Richwood responds that Ms. Royals had the burden of proving both that the treatment was necessary and related to the compensable accident. Todd v. Security Industrial Ins., 33,233 (La.App. 2 Cir. 5/15/00), 759 So. 2d 1082. Aside from her own testimony, however, she presented no evidence that nonprescription medications were necessary, and the WCJ was entitled to disbelieve her testimony. Taylor v. Wal-Mart Stores Inc., 40,179 (La.App. 2 Cir. 9/21/05), 914 So. 2d 579, writ not cons., XXXX-XXXX (La.4/17/06), 926 So. 2d 500, cert. denied, ___ U.S. ___, 127 S. Ct. 982, 166 L. Ed. 2d 783 (2007).
In the event of a compensable injury, the employer is obligated to furnish "all necessary drugs, supplies, hospital care and service, medical and surgical treatment, and any nonmedical treatment recognized by the laws of the state as legal." La. R.S. 23:1203 A; Authement v. Shappert Engineering, XXXX-XXXX (La.2/25/03), 840 So. 2d 1181. The claimant must prove by a preponderance of the evidence that the expenses are reasonably necessary for treatment of a medical condition caused by a work-related accident. Pardee v. Forest Haven Nursing Home, 42,321 (La.App. 2 Cir. 6/20/07), 960 So. 2d 1216. The WCJ's factual findings will not be set aside unless they are clearly wrong in light of the record viewed in its entirety. Dean v. Southmark Construction, XXXX-XXXX (La.7/6/04), 879 So. 2d 112; Pardee v. Forest Haven Nursing Home, supra.

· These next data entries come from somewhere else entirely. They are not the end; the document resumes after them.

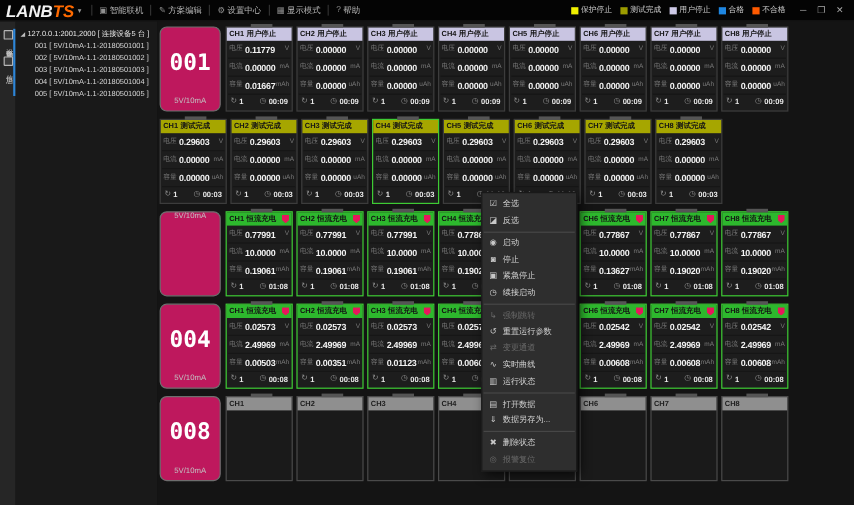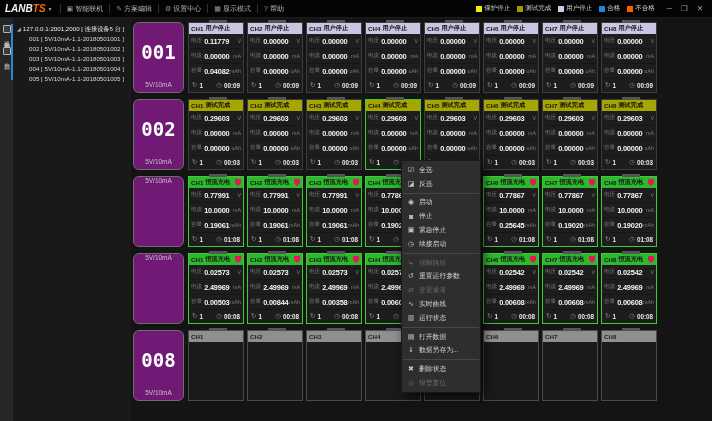"LANBTS" .brand { font-size: 10px -> 14px }
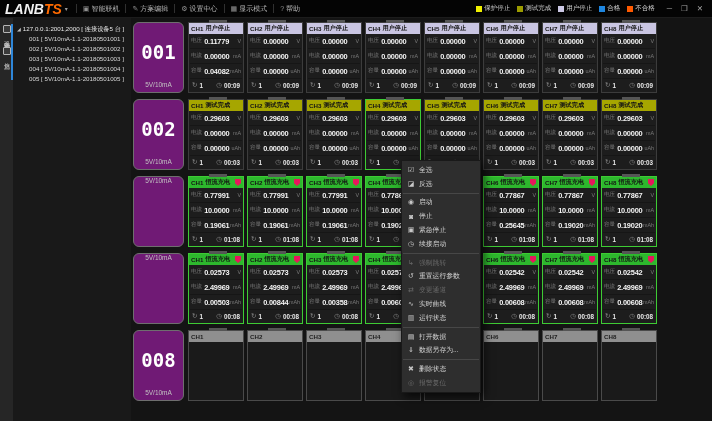"001" .device-card { background: #701a75 -> #be185d }
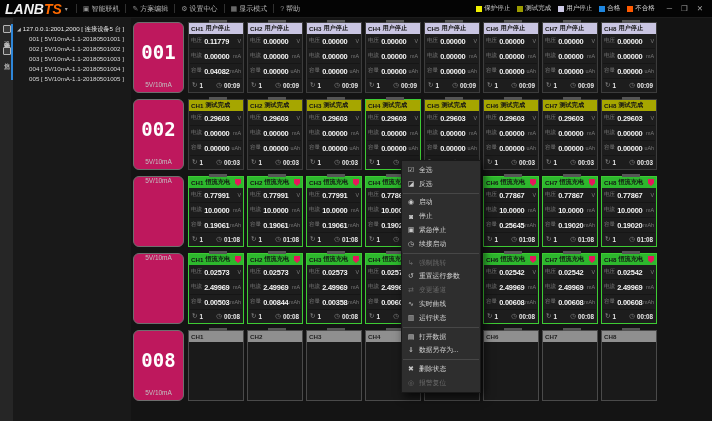"0.04082" span.fv { text: 0.04082 -> 0.01667 }
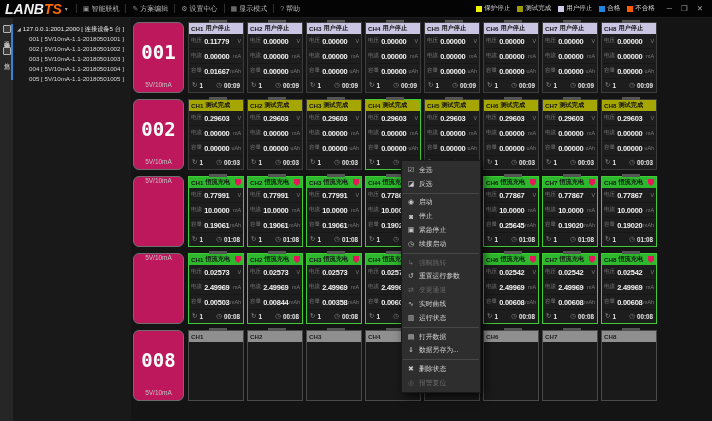"002" div.device-card { html: <div> <div>002</div> <div>5V/10mA</div> </div> -> none }
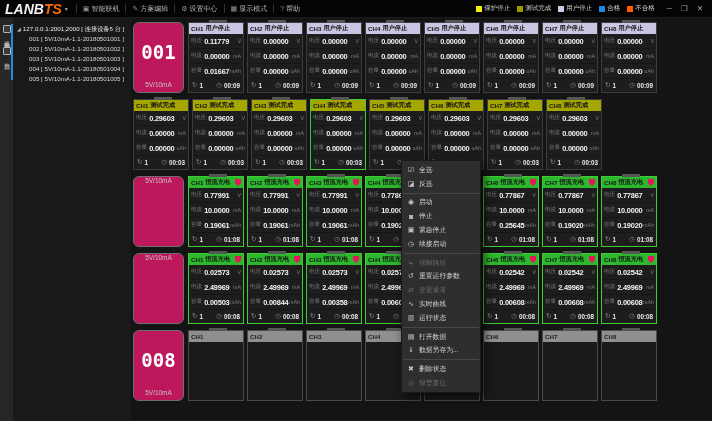"0.25645" span.fv { text: 0.25645 -> 0.13627 }
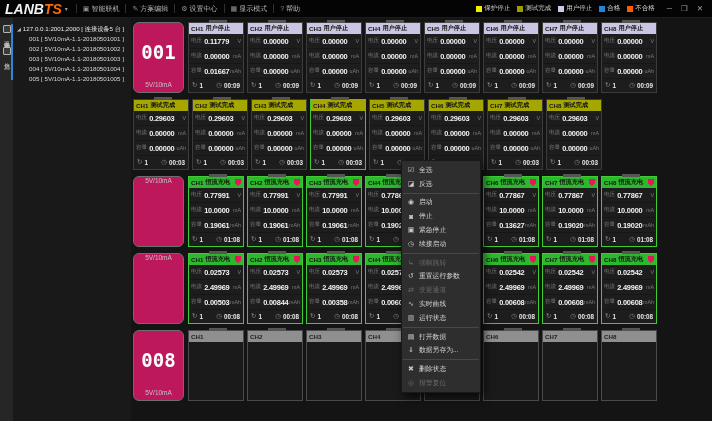"004" div.device-no { html: none -> <div>004</div> }
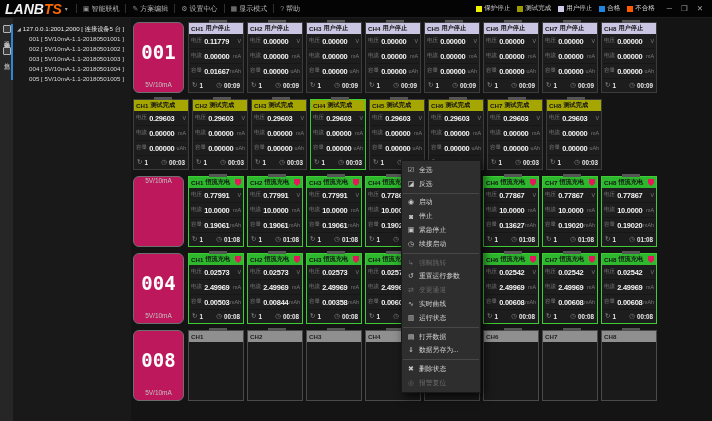"0.00844" span.fv { text: 0.00844 -> 0.00351 }
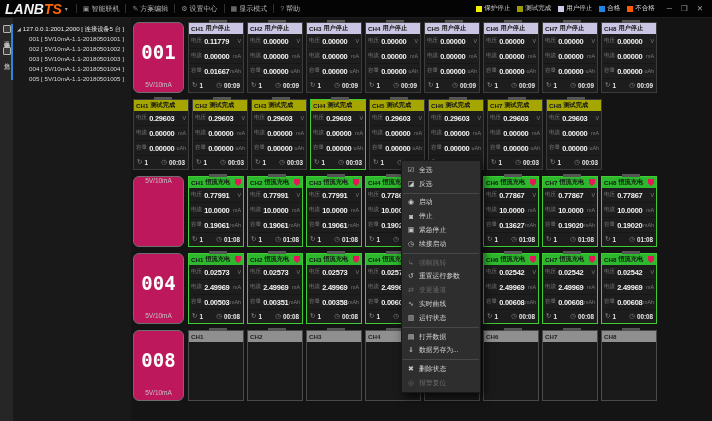"0.00358" span.fv { text: 0.00358 -> 0.01123 }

The statute, R.S. 23:1203 A, does not distinguish between prescription and nonprescription medicines; however, the claimant still must prove that these items are reasonably necessary to treat a compensable injury. Ms. Royals incurred many of the claimed expenses while she was receiving treatment at E.A. Conway Hospital, but did not explain why over-the-counter analgesics like Advil and Tylenol were necessary on top of Lortab, Bextra, cortisone and Zoloft. At the deposition, nobody asked Dr. Brown if additional nonprescription items would have been needed. The WCJ found inadequate proof of their necessity, a factual finding that we cannot disturb on this record. In short, we perceive no manifest error in the denial of this claim and, a fortiori, the claim for penalties and attorney fees. These assignments lack merit.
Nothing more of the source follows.